Column コラム

第22回 「アレルギーと熱処理」

食物アレルギーについて多くの記事を目にするようになりました。先年話題になったグルテンフリーもアレルギーの問題です。アレルギーとは「食品由来の物質を摂取した後に、免疫学的機序を伴って、皮膚、粘膜、消化器、呼吸器に炎症などの過剰反応を起こさせる現象」です。ナッツ全般では、日本人の1.9%にアレルギーがあると言われています(例えば、栄養学原論;南江堂)。アレルギーの原因となるアレルゲン(抗原)はタンパク質です。卵や肉が熱を加えると変質するように、ナッツも熱処理をすることで、アレルゲンを変質させてアレルギーを発症させないようにしようという研究が世界中で進んでいます。

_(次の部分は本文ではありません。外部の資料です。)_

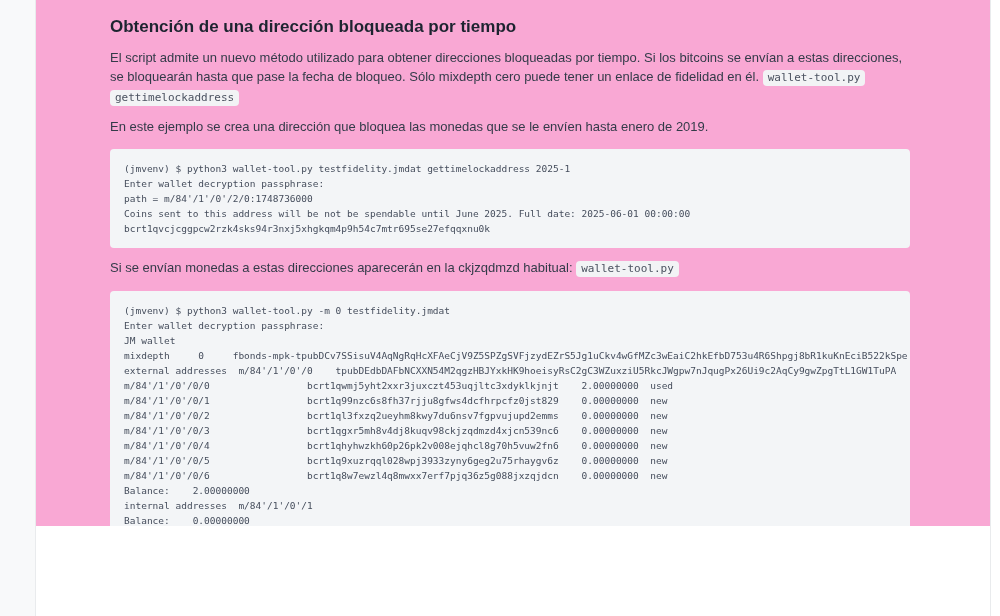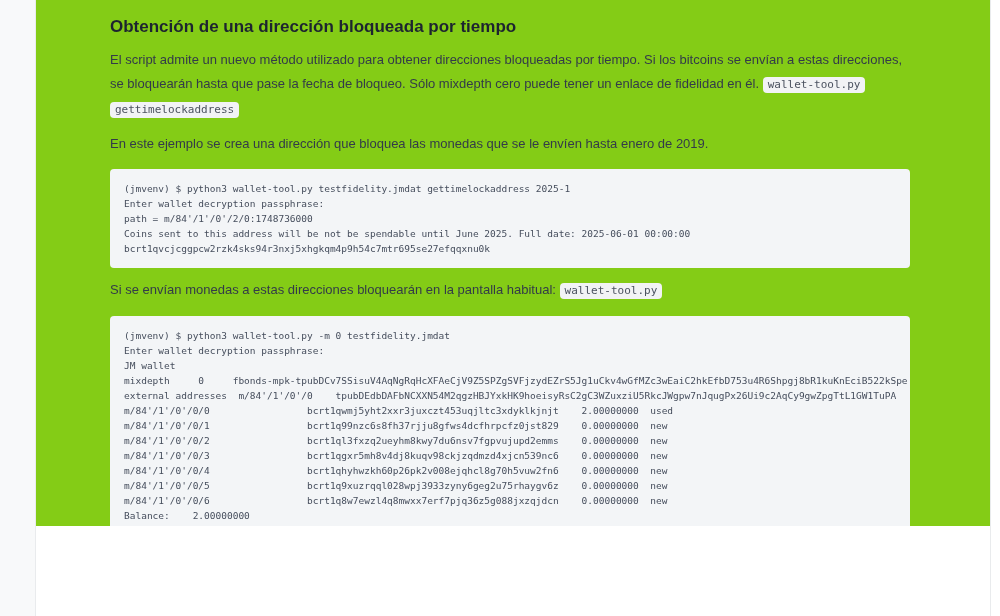"Obtención de una dirección bloqueada" .content-card { background: #84cc16 -> #f9a8d4 }
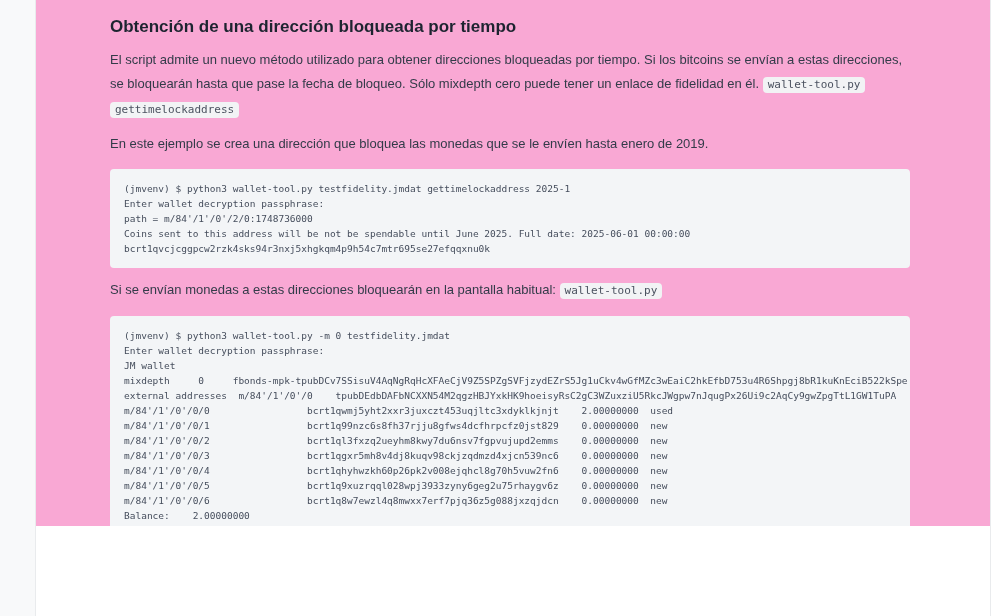"El script admite un nuevo" p.body-para { line-height: 24px -> 19px }
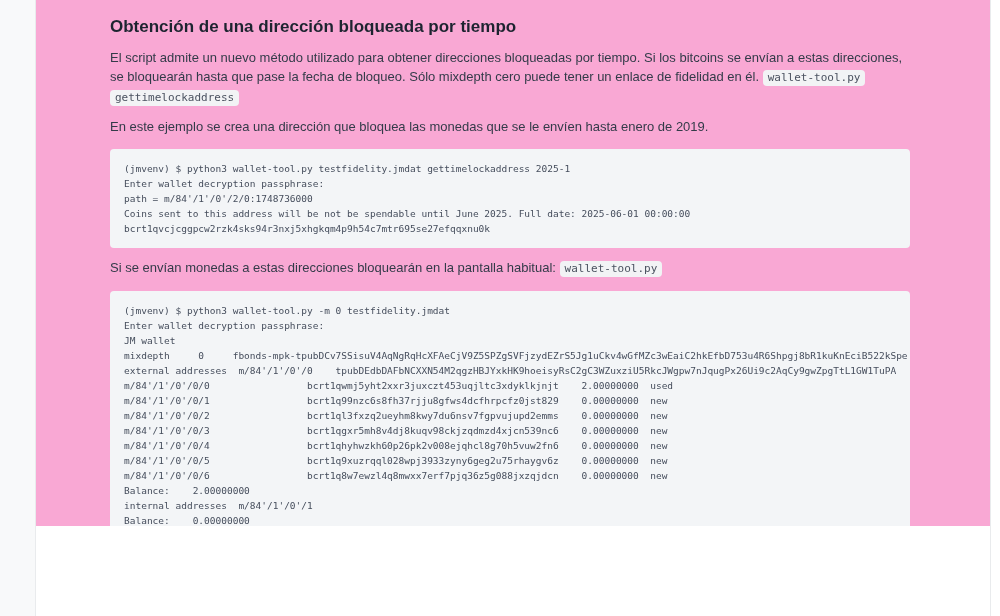"Si se envían monedas a" span { text: bloquearán en la pantalla -> aparecerán en la ckjzqdmzd }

例えば、最新の研究としてカシューナッツとピスタチオに対する加熱処理が報告されました(Food Chem. (2018) 245:595-602)。この研究ではカシューナッツとピスタチオの熱処理によりアレルギーで重要な役割を果たすIgE(アイジーイー)抗体の反応が変化するかを調べたものです。この研究では、IgE抗体だけでなく、皮膚反応なども同時に行なっています。加熱処理の中で特に有効だったのが、加熱と一緒に加圧を行なった場合でした(圧力鍋を想像して頂くと良いと思います)。カシューナッツに関してはこの加熱/加圧処理を行なってもまだアレルギー反応は残っていましたが、ピスタチオに関してはほとんどアレルギー反応を起こしませんでした。味や香りなどの問題もあり、また、完全にアレルギーを取り除くことには成功していませんが、近い将来に、ナッツに関してはアレルギーを気にせずに食べることが出来るようになるかもしれません。